■ How to complete this task
Your task is to find every line in the records that holds the string "position" and copy it.

*** Opening Excerpted data ***

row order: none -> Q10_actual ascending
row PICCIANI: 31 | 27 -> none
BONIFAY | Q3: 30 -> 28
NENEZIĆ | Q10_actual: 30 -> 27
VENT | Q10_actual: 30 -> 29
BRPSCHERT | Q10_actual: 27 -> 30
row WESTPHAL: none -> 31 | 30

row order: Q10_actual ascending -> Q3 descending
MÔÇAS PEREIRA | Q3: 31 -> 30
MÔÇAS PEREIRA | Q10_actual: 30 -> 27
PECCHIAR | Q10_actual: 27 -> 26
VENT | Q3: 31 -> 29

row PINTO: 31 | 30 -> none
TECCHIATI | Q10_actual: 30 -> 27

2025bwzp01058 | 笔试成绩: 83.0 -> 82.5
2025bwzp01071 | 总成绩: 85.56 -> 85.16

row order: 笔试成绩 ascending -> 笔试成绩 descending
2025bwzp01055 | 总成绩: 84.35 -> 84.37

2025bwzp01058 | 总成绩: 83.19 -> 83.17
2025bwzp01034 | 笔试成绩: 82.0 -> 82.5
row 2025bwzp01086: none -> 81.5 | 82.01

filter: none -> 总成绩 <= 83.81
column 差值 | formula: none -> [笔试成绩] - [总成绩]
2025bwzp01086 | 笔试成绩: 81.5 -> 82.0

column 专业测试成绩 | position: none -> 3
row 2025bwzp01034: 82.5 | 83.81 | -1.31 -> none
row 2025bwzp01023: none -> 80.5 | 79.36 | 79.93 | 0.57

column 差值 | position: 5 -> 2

*** Closing Excerpted data ***

■ Result for this task
column 专业测试成绩 | position: none -> 3
column 差值 | position: 5 -> 2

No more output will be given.